Description of the task
Below are the entries; transcribe them exactly and drop every picture.

[Opening Supplied entries section]

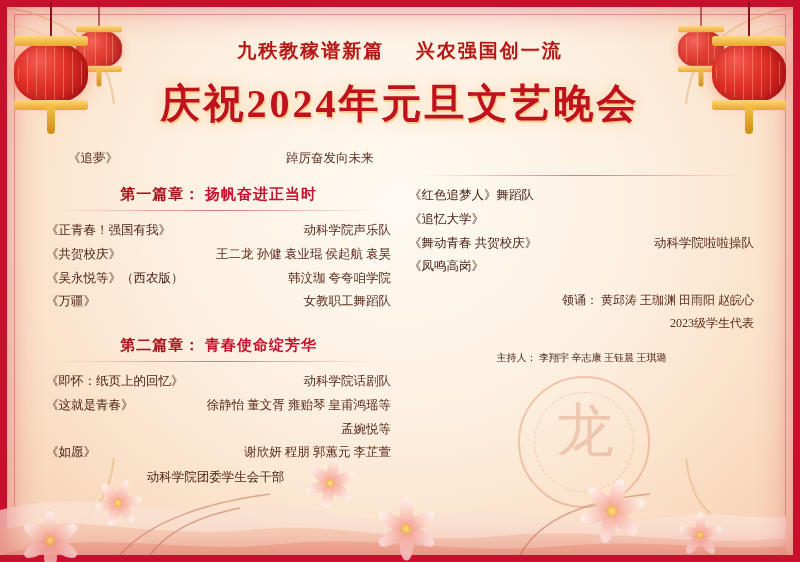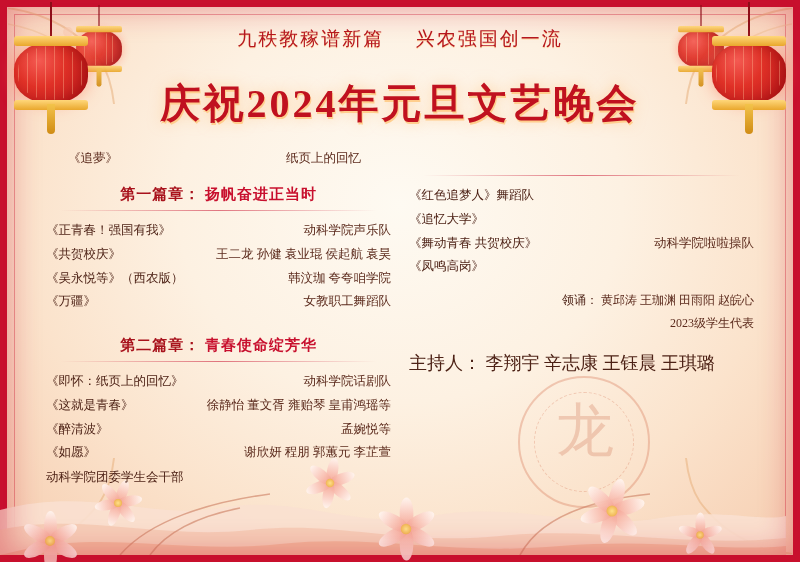--- a/index.html
+++ b/index.html
@@ -120,9 +120,10 @@
   
   .header { position: absolute; left: 0; right: 0; top: 26px; z-index: 8; text-align: center; }
   .slogan {
-    font-size: 19px; font-weight: normal; letter-spacing: 2px;
+    font-size: 19px; font-weight: bold; letter-spacing: 2px;
     color: #b5171f;
     text-shadow: 0 1px 0 #ffd9a8;
+    margin-top: 12px;
   }
   .slogan .gap { display: inline-block; width: 18px; }
   .main-title {

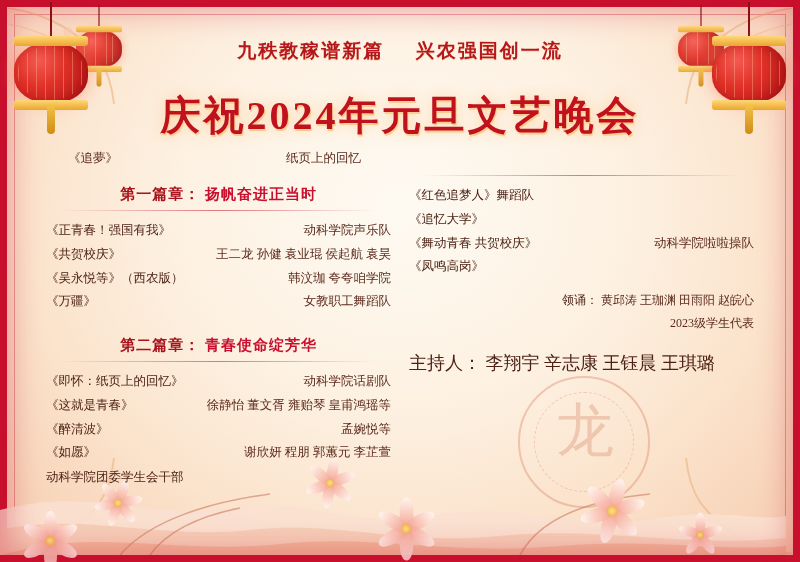--- a/index.html
+++ b/index.html
@@ -127,7 +127,7 @@
   }
   .slogan .gap { display: inline-block; width: 18px; }
   .main-title {
-    margin-top: 24px;
+    margin-top: 12px;
     font-size: 40px; font-weight: bold; letter-spacing: 3px;
     color: #c0111f;
     text-shadow: 1px 2px 0 #ffce8e, 0 0 14px rgba(255,190,120,.65);

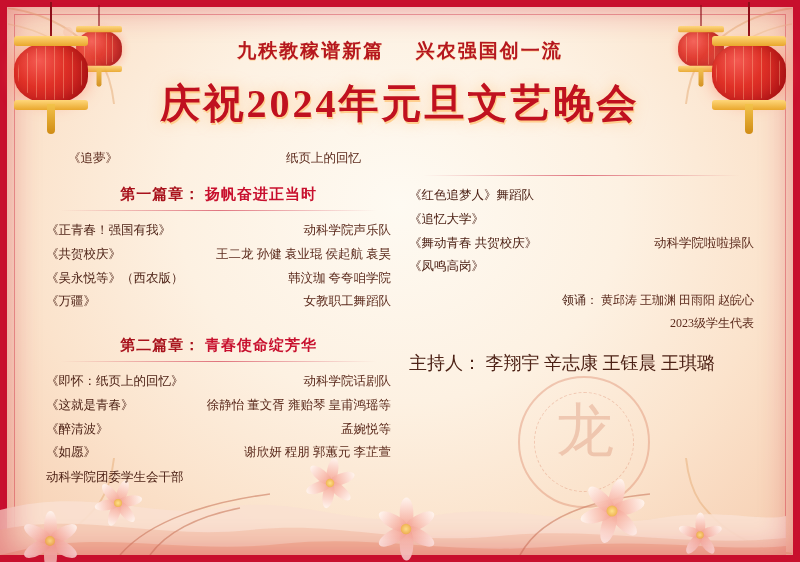--- a/index.html
+++ b/index.html
@@ -317,7 +317,7 @@
 
     <div class="opening">
       <div class="t">《追夢》</div>
-      <div class="p">纸页上的回忆</div>
+      <div class="p">踔厉奋发向未来</div>
     </div>
 
     <div class="columns">

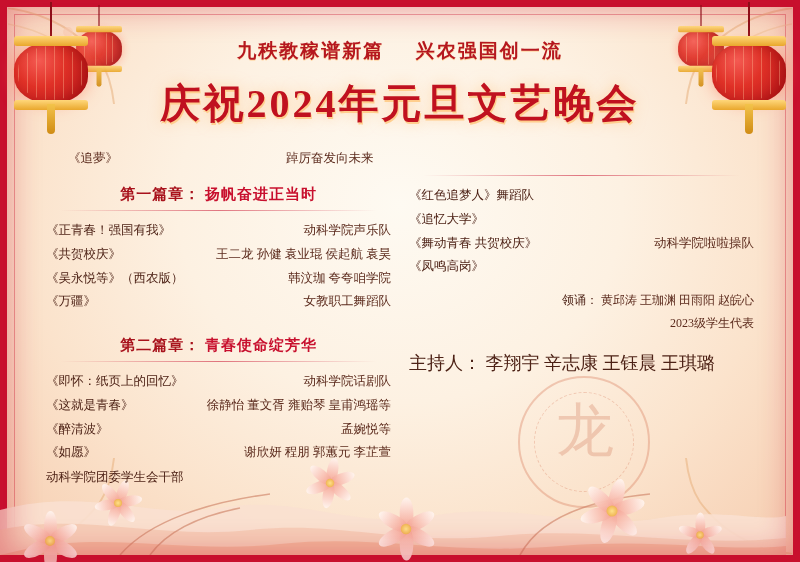--- a/index.html
+++ b/index.html
@@ -165,7 +165,7 @@
   }
   .note .lbl { color: #4d2216; }
   .host {
-    font-size: 18px; color: #4d2216; margin-top: 16px;
+    font-size: 10px; color: #4d2216; text-align: center; margin-top: 16px;
   }
   .footer-credit {
     font-size: 12.5px; color: #4d2216; text-align: left; margin-top: 4px; padding-right: 6px; font-family: Liberation Serif, serif;

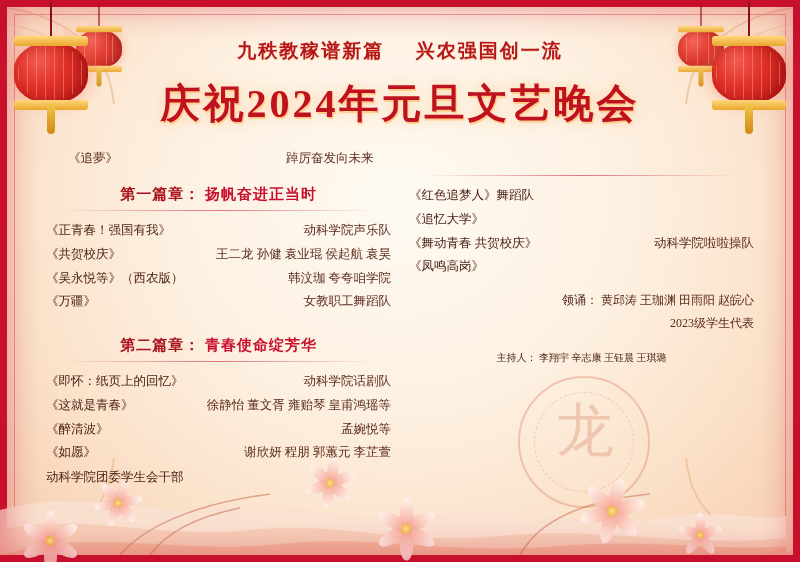--- a/index.html
+++ b/index.html
@@ -362,7 +362,6 @@
           <div class="p">徐静怡 董文胥 雍贻琴 皇甫鸿瑶等</div>
         </div>
         <div class="item">
-          <div class="t">《醉清波》</div>
           <div class="p">孟婉悦等</div>
         </div>
         <div class="item">

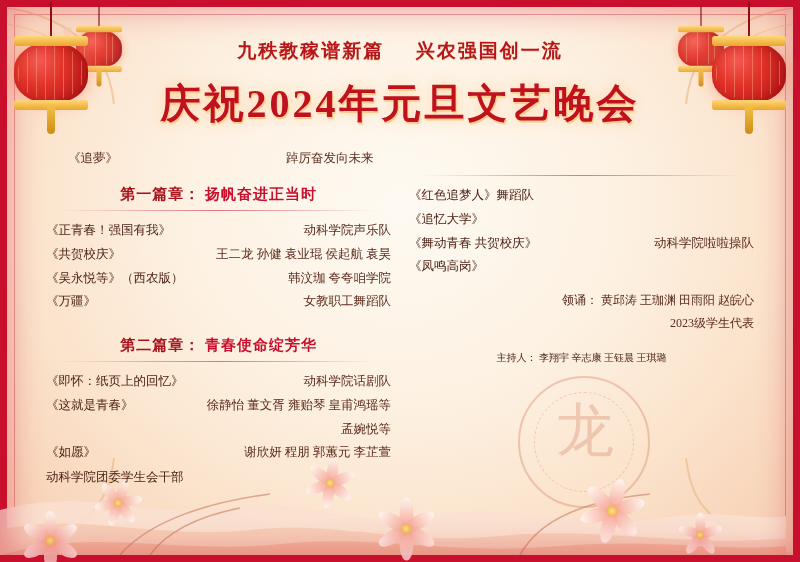--- a/index.html
+++ b/index.html
@@ -168,7 +168,7 @@
     font-size: 10px; color: #4d2216; text-align: center; margin-top: 16px;
   }
   .footer-credit {
-    font-size: 12.5px; color: #4d2216; text-align: left; margin-top: 4px; padding-right: 6px; font-family: Liberation Serif, serif;
+    font-size: 12.5px; color: #4d2216; text-align: center; margin-top: 4px; padding-right: 6px; font-family: Liberation Serif, serif;
   }
 </style>
 </head>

[Closing Supplied entries section]

Exercise solution
--- a/index.html
+++ b/index.html
@@ -120,9 +120,10 @@
   
   .header { position: absolute; left: 0; right: 0; top: 26px; z-index: 8; text-align: center; }
   .slogan {
-    font-size: 19px; font-weight: normal; letter-spacing: 2px;
+    font-size: 19px; font-weight: bold; letter-spacing: 2px;
     color: #b5171f;
     text-shadow: 0 1px 0 #ffd9a8;
+    margin-top: 12px;
   }
   .slogan .gap { display: inline-block; width: 18px; }
   .main-title {

--- a/index.html
+++ b/index.html
@@ -127,7 +127,7 @@
   }
   .slogan .gap { display: inline-block; width: 18px; }
   .main-title {
-    margin-top: 24px;
+    margin-top: 12px;
     font-size: 40px; font-weight: bold; letter-spacing: 3px;
     color: #c0111f;
     text-shadow: 1px 2px 0 #ffce8e, 0 0 14px rgba(255,190,120,.65);

--- a/index.html
+++ b/index.html
@@ -317,7 +317,7 @@
 
     <div class="opening">
       <div class="t">《追夢》</div>
-      <div class="p">纸页上的回忆</div>
+      <div class="p">踔厉奋发向未来</div>
     </div>
 
     <div class="columns">

--- a/index.html
+++ b/index.html
@@ -165,7 +165,7 @@
   }
   .note .lbl { color: #4d2216; }
   .host {
-    font-size: 18px; color: #4d2216; margin-top: 16px;
+    font-size: 10px; color: #4d2216; text-align: center; margin-top: 16px;
   }
   .footer-credit {
     font-size: 12.5px; color: #4d2216; text-align: left; margin-top: 4px; padding-right: 6px; font-family: Liberation Serif, serif;

--- a/index.html
+++ b/index.html
@@ -362,7 +362,6 @@
           <div class="p">徐静怡 董文胥 雍贻琴 皇甫鸿瑶等</div>
         </div>
         <div class="item">
-          <div class="t">《醉清波》</div>
           <div class="p">孟婉悦等</div>
         </div>
         <div class="item">

--- a/index.html
+++ b/index.html
@@ -168,7 +168,7 @@
     font-size: 10px; color: #4d2216; text-align: center; margin-top: 16px;
   }
   .footer-credit {
-    font-size: 12.5px; color: #4d2216; text-align: left; margin-top: 4px; padding-right: 6px; font-family: Liberation Serif, serif;
+    font-size: 12.5px; color: #4d2216; text-align: center; margin-top: 4px; padding-right: 6px; font-family: Liberation Serif, serif;
   }
 </style>
 </head>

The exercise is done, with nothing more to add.